What this task involves:
Without the images, set down each entry exactly.

Code change snippets
.....

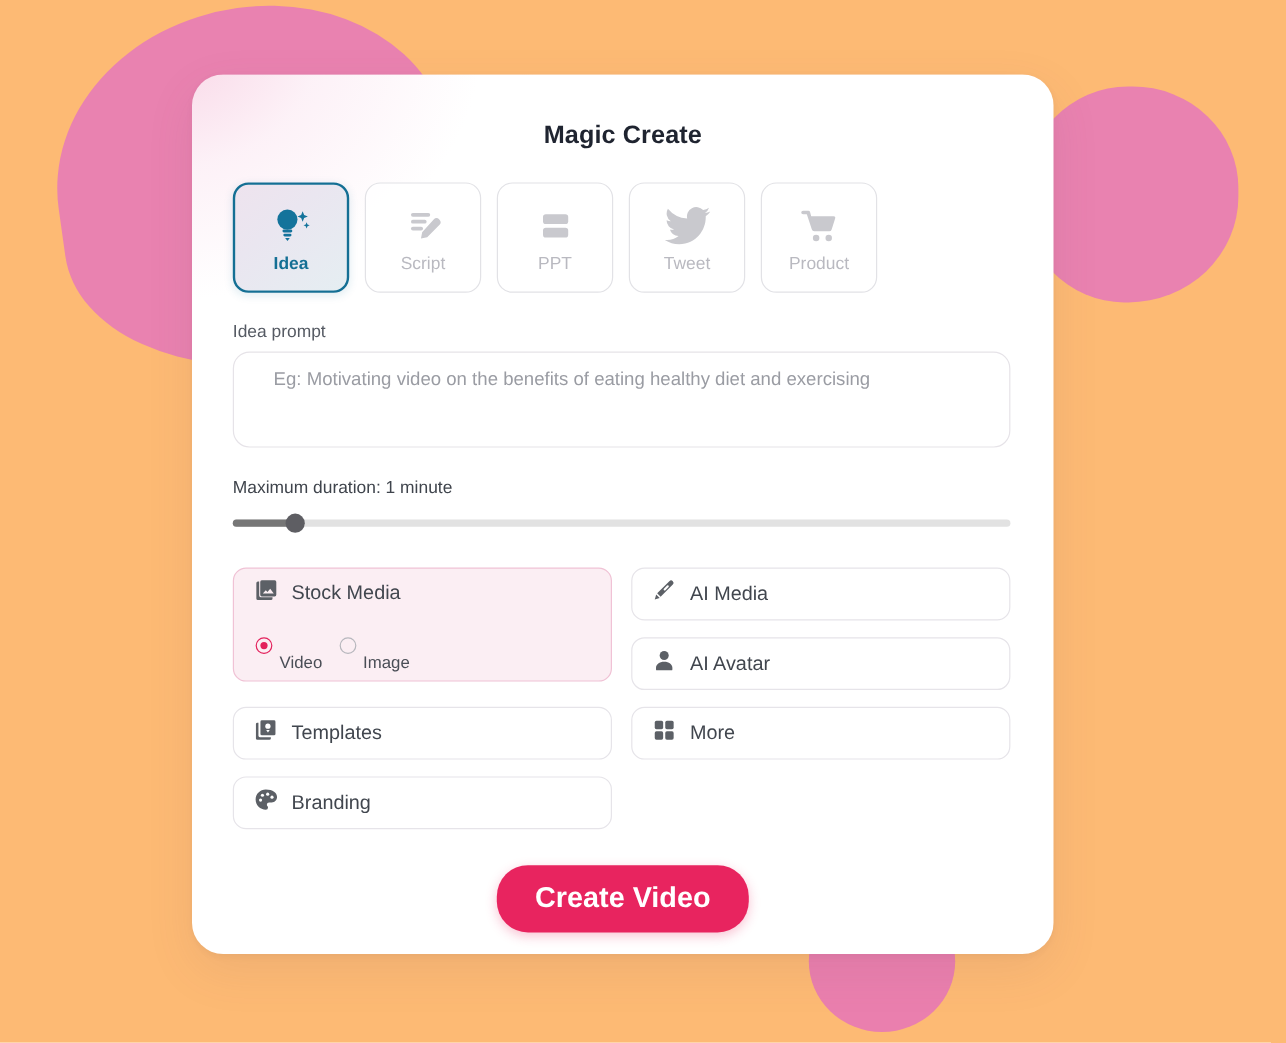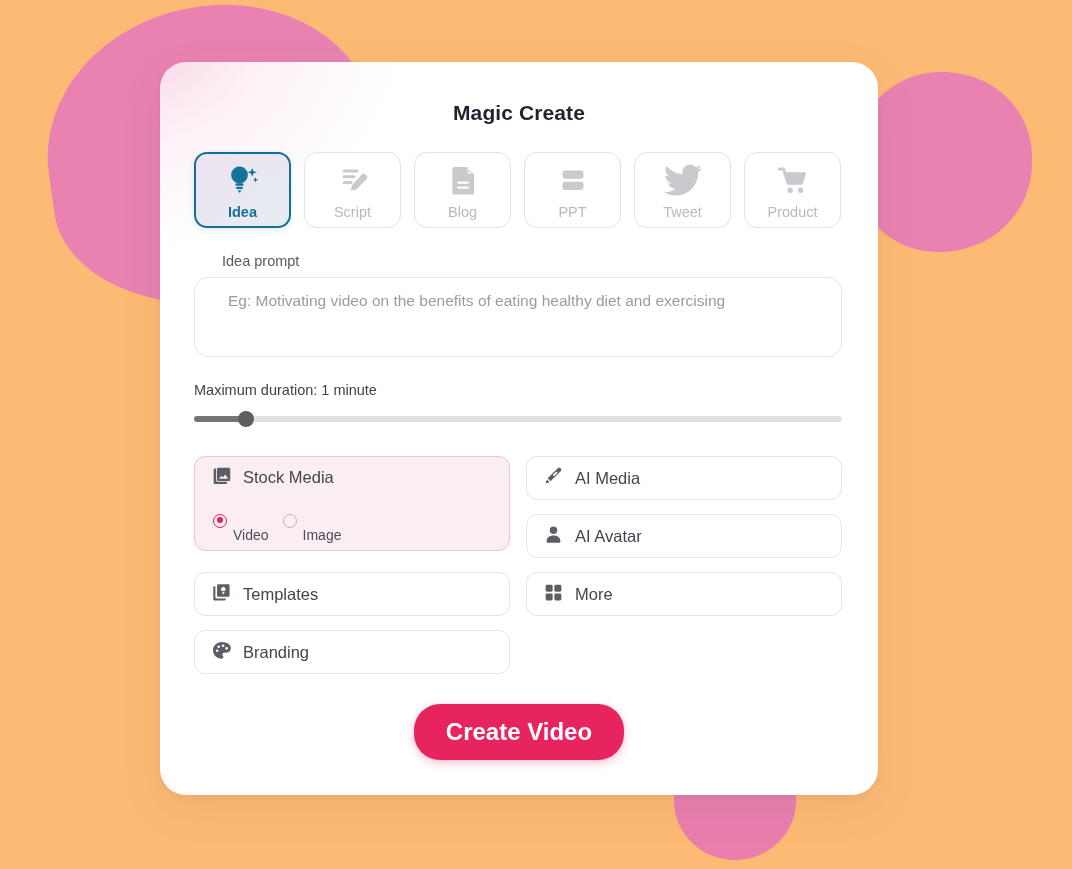"Idea" .tab { height: 76px -> 92px }
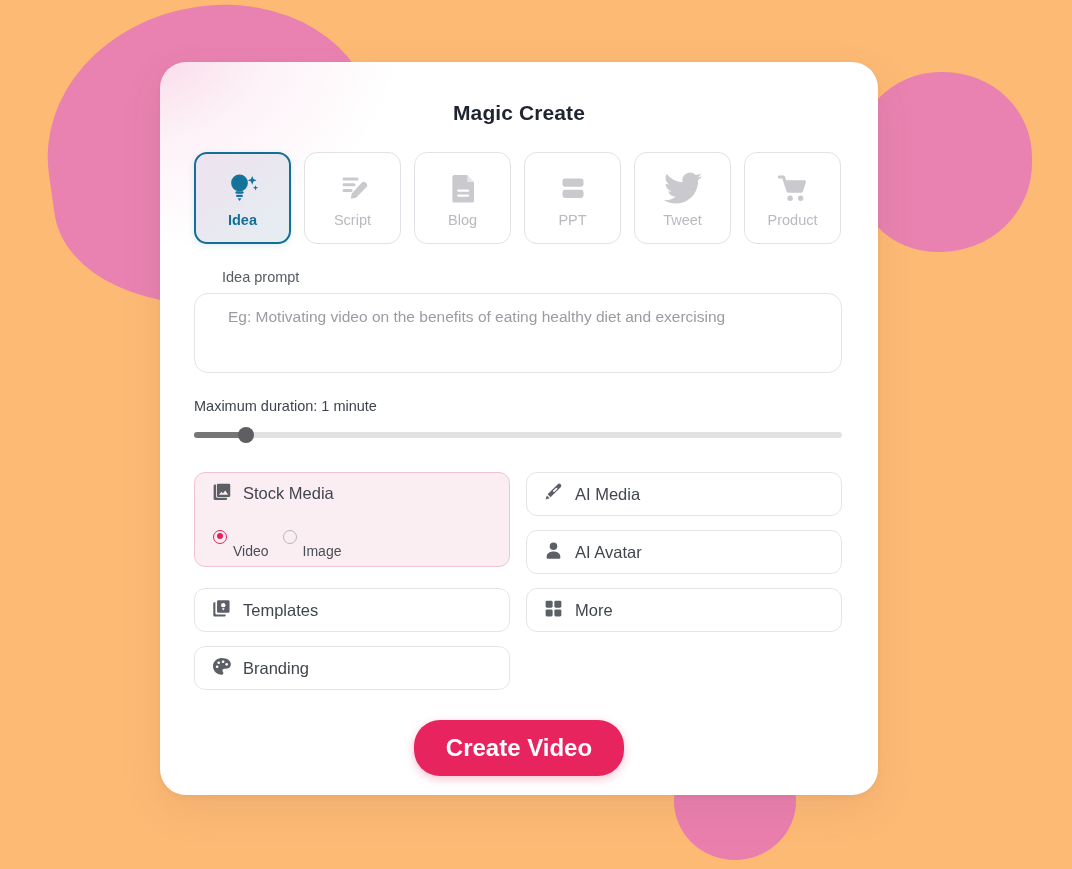"Blog" div.tab { html: <div> <span> <svg> <g> <path></path> </g> <g> <rect></rect> <rect></rect> <path></path> </g> </svg> </span> <span>Blog</span> </div> -> none }
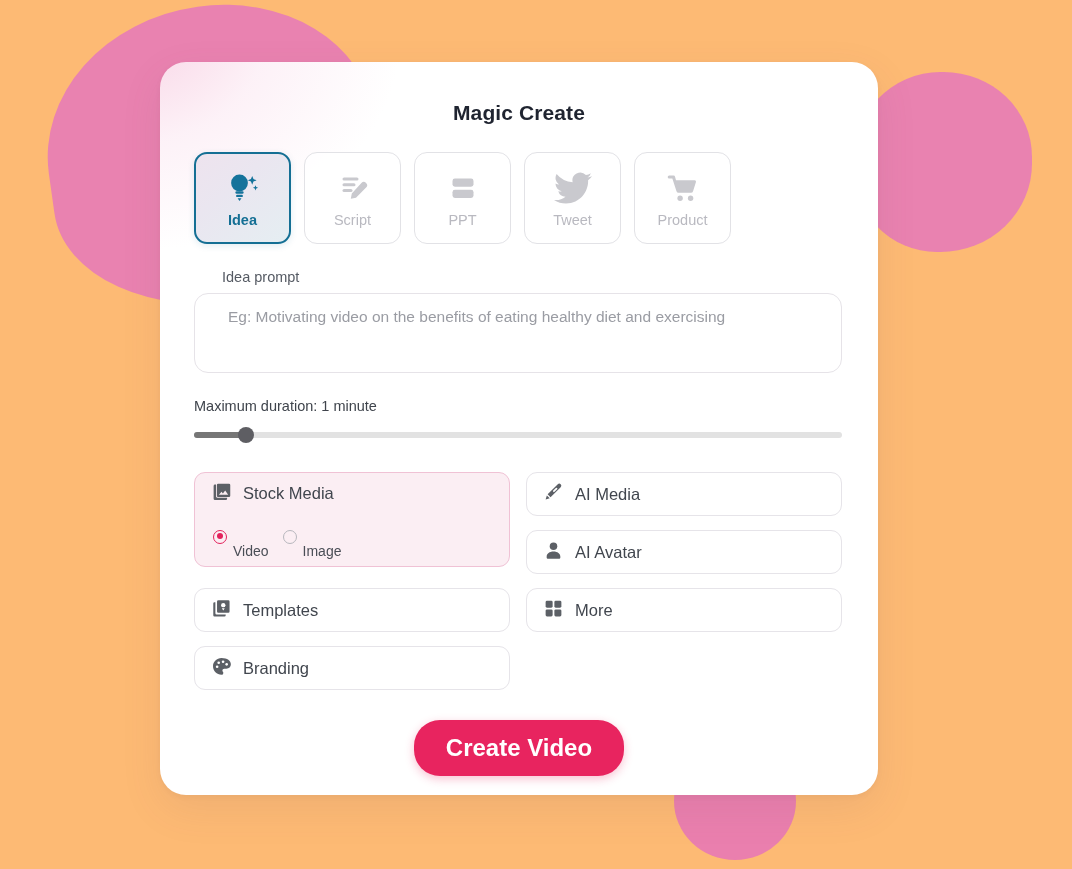"Idea prompt" .field-label { margin-left: 28px -> none }
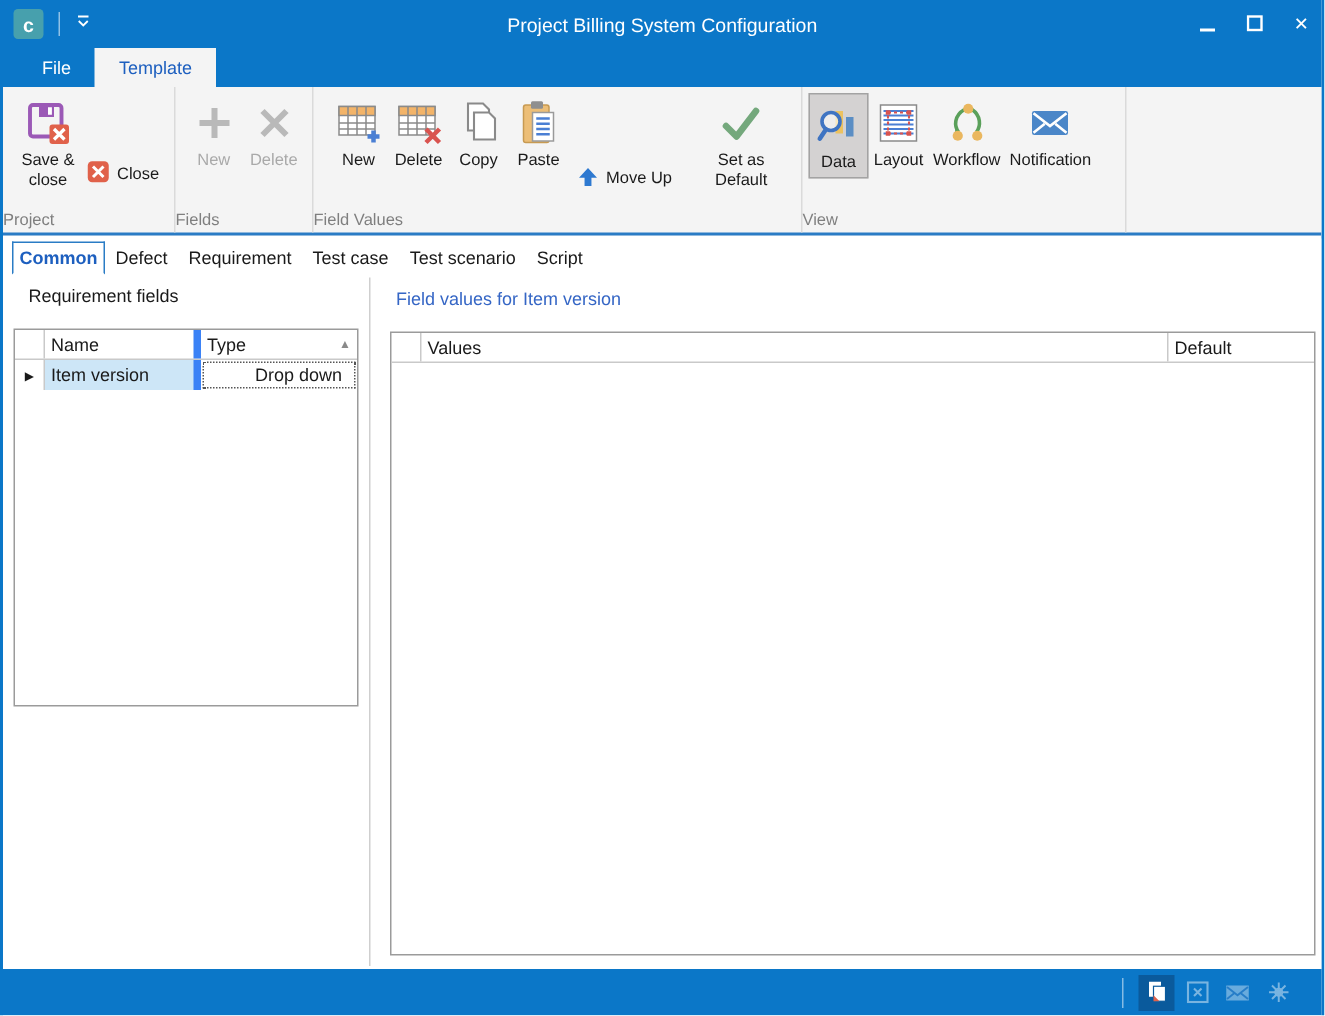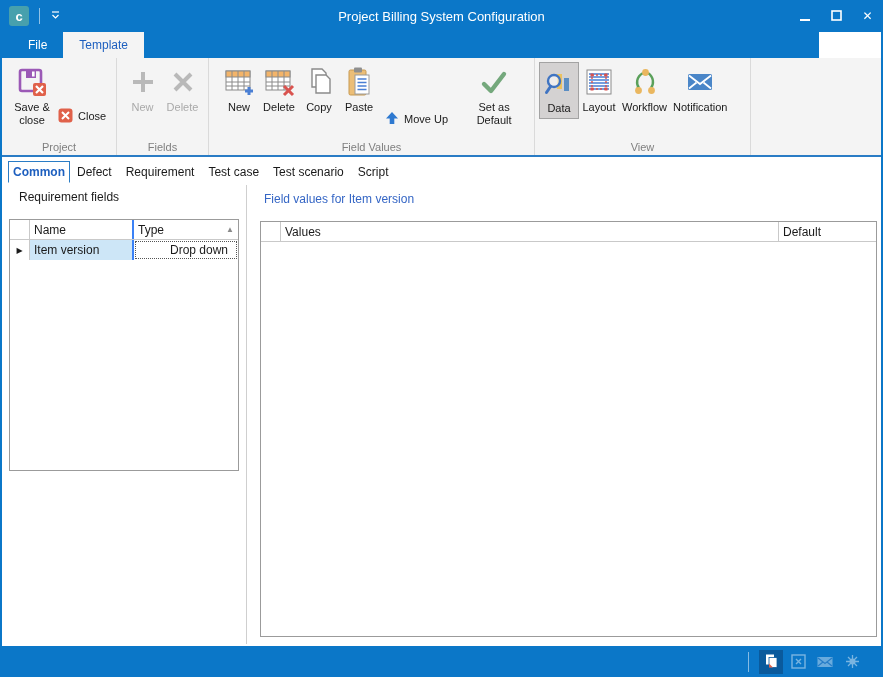"File" .ribbon-tabs { width: 819px -> 883px }
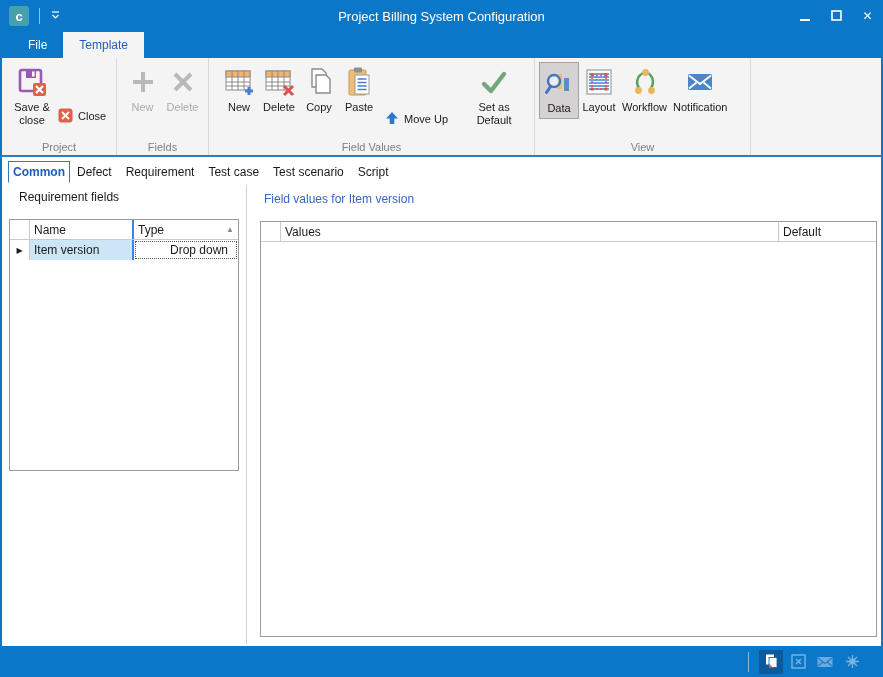"Project" .rgroup-label { text-align: center -> none }
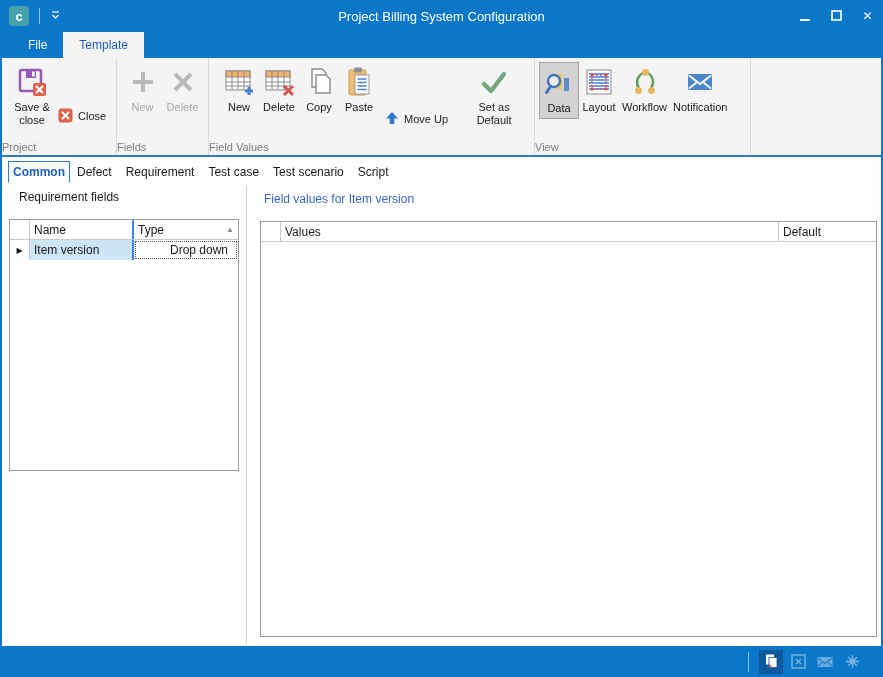"Name" .lp-name { border-right: 2px solid #3b82f6 -> 5px solid #3b82f6 }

.....

Answer box:
"Idea" .tab { height: 76px -> 92px }
"Blog" div.tab { html: <div> <span> <svg> <g> <path></path> </g> <g> <rect></rect> <rect></rect> <path></path> </g> </svg> </span> <span>Blog</span> </div> -> none }
"Idea prompt" .field-label { margin-left: 28px -> none }
"File" .ribbon-tabs { width: 819px -> 883px }
"Project" .rgroup-label { text-align: center -> none }
"Name" .lp-name { border-right: 2px solid #3b82f6 -> 5px solid #3b82f6 }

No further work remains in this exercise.